The Ways and Means Committee—which shares jurisdiction over Medicare with Energy and Commerce—is also expected to weigh in with legislative activity. Ways and Means Health Subcommittee Ranking Member Dave Camp (R-MI) has introduced health IT legislation, H.R. 6179. The bill would codify ONCHIT into statute, provide for a streamlined process for the promulgation of IT standards (including privacy standards), make permanent a regulatory exception promulgated by the Administration allowing hospitals to purchase IT software for physicians, and create new tax incentives for physicians to expense the cost necessary to implement a system of electronic health records.
In the Senate, the Health, Education, Labor, and Pensions Committee marked up S. 1693, sponsored by Chairman Ted Kennedy (D-MA), on June 27, 2007. The bill is broadly similar to H.R. 6357, and includes provisions codifying ONCHIT’s role, authorizing grants for health IT promotion, and incorporating stricter privacy standards. Press reports indicate that staff attempted to “hotline” the legislation before the August recess, but that objections from several offices precluded passage by unanimous consent.

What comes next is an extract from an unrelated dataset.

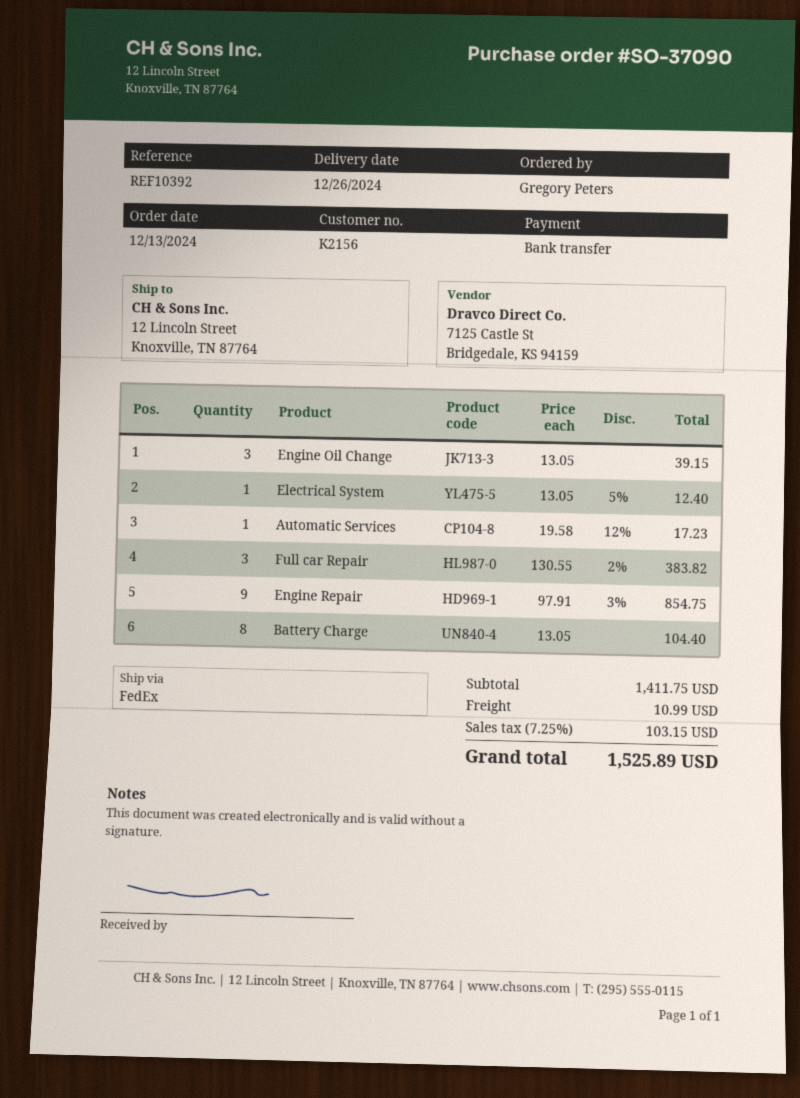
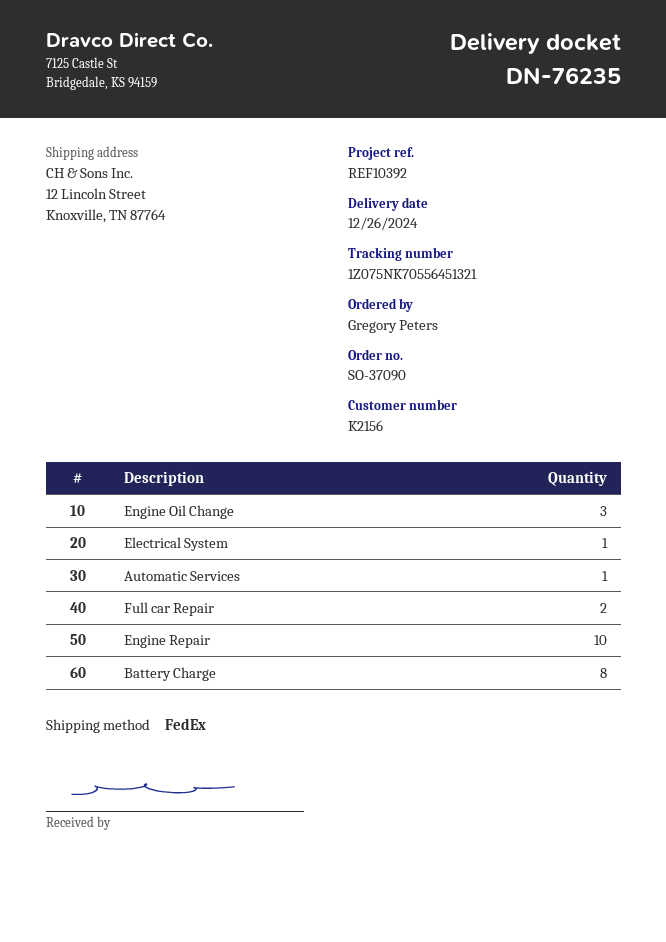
Full car Repair: 3 -> 2
Engine Repair: 9 -> 10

Implications of Legislation: While most policy-makers agree on the desirability of additional IT adoption by health practitioners, clarifying the federal role in such activity has proved more problematic. As Congress considers potential legislative action to promote health IT, four key areas remain subject to controversy surrounding the federal government’s proper role. These include:
Funding: Several health IT bills—including both H.R. 6357 and S. 1693—authorize grants to promote interoperability among electronic health record systems and the adoption of health information technology. H.R. 6357 authorizes $575 million over five years for grants to physicians, states, or local health-related entities to promote the effective use of IT, and an additional $20 million over two years for clinical education grants. Similarly, S. 1693 authorizes $278 million over two years for grants to providers, states seeking to establish health IT loan programs, and the development of local or regional health IT plans, while including additional authorizations for clinical education grants and grants to promote telehealth services. Some conservatives may question the need to authorize this additional new spending, and agree with the Administration’s position that market forces, not direct subsidies, are the most effective way to stimulate the growth of electronic health records and related technology.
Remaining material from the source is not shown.